- What this task involves:
Scan the material below, then work out how many of its lines contain the word "background"; reply with that number only.

■ ■ ■ ■

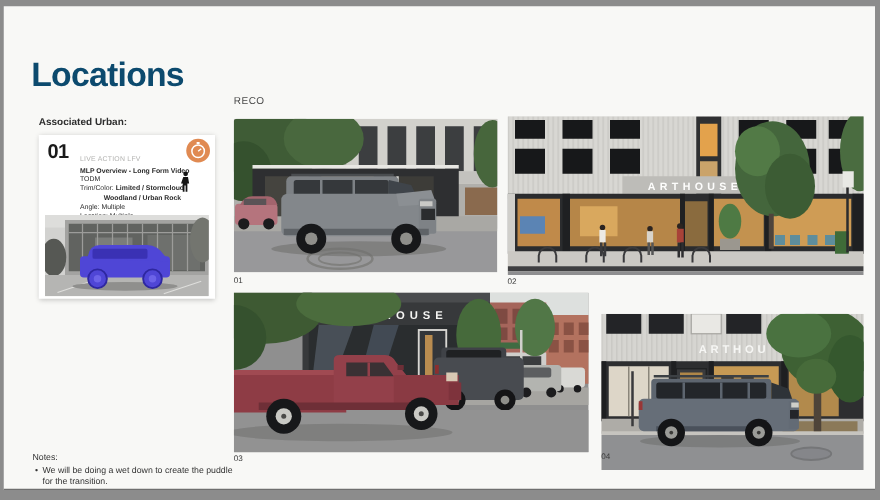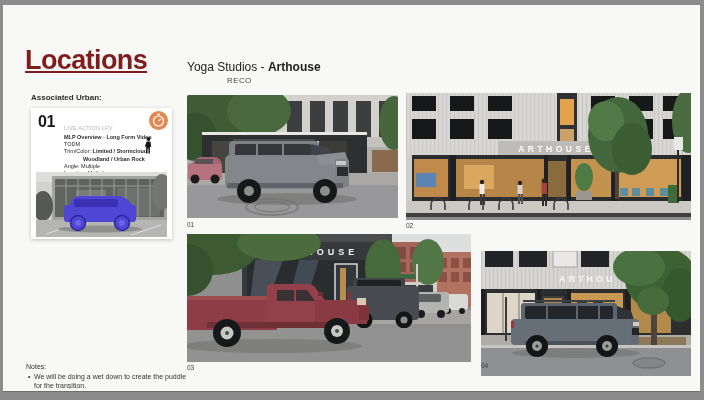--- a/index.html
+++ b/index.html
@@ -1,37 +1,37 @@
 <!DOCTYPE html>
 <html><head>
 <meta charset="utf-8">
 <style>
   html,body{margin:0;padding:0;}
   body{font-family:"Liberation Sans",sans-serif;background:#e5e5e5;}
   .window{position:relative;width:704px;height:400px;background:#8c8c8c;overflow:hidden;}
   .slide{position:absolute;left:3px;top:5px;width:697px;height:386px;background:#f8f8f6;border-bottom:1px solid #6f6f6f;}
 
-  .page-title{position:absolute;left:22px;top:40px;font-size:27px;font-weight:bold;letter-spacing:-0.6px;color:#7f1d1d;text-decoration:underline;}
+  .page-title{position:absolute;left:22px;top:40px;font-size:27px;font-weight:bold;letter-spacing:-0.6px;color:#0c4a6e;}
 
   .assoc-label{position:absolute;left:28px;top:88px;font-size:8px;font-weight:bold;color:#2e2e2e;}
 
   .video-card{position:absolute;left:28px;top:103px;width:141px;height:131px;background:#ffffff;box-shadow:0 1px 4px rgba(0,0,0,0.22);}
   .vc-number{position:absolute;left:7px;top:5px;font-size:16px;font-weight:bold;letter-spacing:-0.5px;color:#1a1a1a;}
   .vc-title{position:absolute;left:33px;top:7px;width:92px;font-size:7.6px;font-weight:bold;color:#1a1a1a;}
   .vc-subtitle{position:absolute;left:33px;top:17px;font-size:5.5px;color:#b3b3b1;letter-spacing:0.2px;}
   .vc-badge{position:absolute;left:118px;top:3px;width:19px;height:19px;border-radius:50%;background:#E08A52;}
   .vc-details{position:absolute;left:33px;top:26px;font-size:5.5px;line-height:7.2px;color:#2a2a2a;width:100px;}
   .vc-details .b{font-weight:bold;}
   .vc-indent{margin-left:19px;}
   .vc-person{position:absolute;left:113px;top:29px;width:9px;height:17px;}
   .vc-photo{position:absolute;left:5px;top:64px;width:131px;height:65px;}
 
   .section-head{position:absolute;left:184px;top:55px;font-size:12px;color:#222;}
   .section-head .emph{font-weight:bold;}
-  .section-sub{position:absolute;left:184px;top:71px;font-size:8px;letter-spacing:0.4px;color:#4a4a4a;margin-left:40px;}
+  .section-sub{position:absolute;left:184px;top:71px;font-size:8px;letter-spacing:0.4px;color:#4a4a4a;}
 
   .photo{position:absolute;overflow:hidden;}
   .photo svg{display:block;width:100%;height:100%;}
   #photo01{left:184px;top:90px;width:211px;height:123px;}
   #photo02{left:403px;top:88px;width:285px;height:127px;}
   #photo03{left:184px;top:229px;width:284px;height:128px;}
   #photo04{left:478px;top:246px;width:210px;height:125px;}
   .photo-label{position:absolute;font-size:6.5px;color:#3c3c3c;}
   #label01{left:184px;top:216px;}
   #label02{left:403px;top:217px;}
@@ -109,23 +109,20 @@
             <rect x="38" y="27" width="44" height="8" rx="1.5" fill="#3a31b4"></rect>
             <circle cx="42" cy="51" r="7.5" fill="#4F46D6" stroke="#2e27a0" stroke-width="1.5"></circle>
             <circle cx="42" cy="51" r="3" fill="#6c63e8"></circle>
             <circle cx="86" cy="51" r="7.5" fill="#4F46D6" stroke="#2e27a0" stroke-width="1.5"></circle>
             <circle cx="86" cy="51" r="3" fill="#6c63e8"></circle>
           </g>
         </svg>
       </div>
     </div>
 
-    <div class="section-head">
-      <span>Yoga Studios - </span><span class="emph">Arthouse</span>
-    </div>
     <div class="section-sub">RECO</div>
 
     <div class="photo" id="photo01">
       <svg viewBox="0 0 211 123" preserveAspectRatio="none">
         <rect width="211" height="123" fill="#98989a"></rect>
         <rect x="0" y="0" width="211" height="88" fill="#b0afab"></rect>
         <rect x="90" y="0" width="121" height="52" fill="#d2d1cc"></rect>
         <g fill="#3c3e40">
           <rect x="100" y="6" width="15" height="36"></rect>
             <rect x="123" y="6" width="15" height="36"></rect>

■ ■ ■ ■

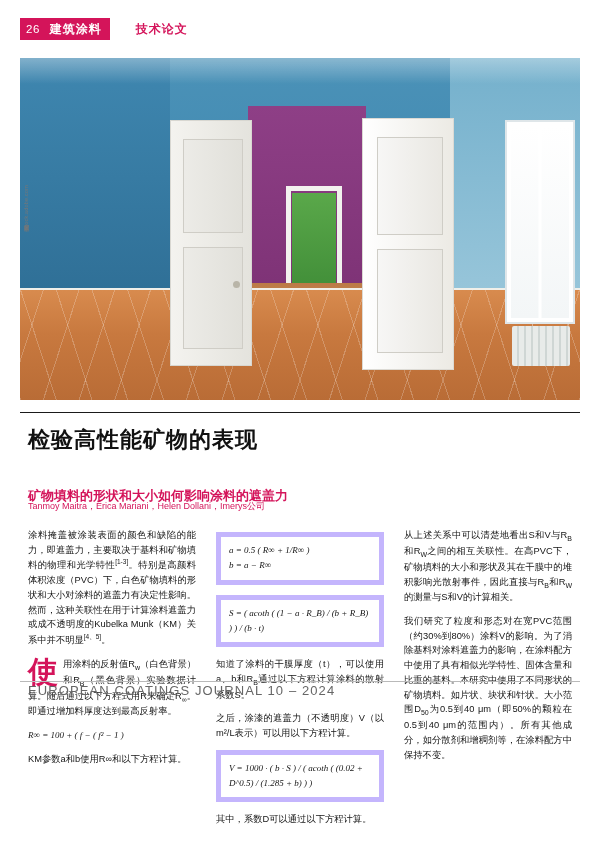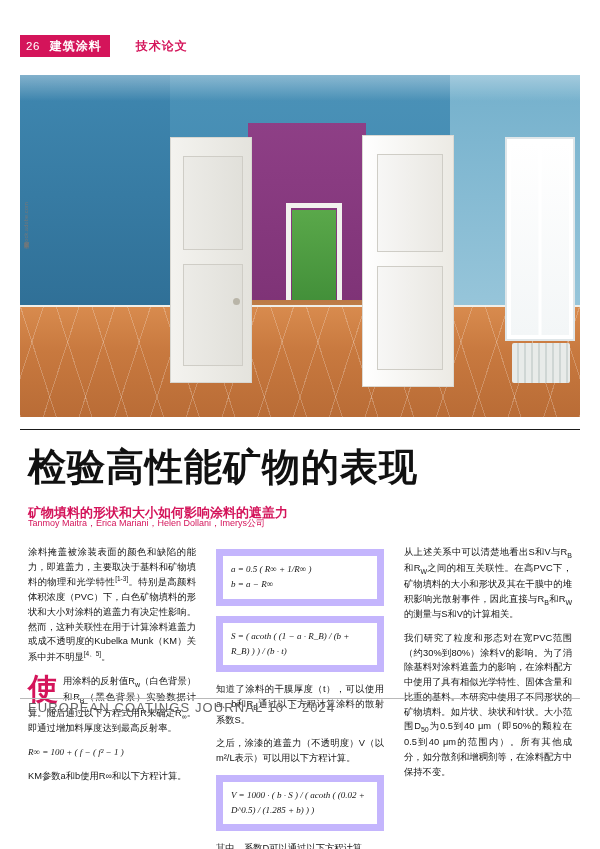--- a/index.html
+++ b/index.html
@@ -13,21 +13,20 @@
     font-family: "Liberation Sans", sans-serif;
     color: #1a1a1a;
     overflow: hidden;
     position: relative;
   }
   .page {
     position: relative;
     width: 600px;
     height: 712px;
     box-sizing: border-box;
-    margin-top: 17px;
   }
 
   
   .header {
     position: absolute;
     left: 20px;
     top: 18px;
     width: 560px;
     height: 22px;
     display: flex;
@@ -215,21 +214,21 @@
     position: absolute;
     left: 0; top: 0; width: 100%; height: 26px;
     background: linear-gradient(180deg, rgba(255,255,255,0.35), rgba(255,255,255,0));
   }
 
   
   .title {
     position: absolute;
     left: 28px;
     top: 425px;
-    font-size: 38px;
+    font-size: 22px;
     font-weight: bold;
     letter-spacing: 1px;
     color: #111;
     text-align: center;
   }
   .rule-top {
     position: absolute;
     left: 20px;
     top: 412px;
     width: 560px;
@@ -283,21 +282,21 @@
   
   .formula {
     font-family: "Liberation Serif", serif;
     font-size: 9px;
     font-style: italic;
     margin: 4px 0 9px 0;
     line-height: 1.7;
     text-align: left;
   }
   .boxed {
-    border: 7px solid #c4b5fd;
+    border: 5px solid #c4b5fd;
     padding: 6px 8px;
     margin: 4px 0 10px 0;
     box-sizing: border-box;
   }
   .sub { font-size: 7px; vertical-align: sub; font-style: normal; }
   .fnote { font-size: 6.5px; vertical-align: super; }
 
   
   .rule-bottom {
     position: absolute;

■ ■ ■ ■

- Your solution:
6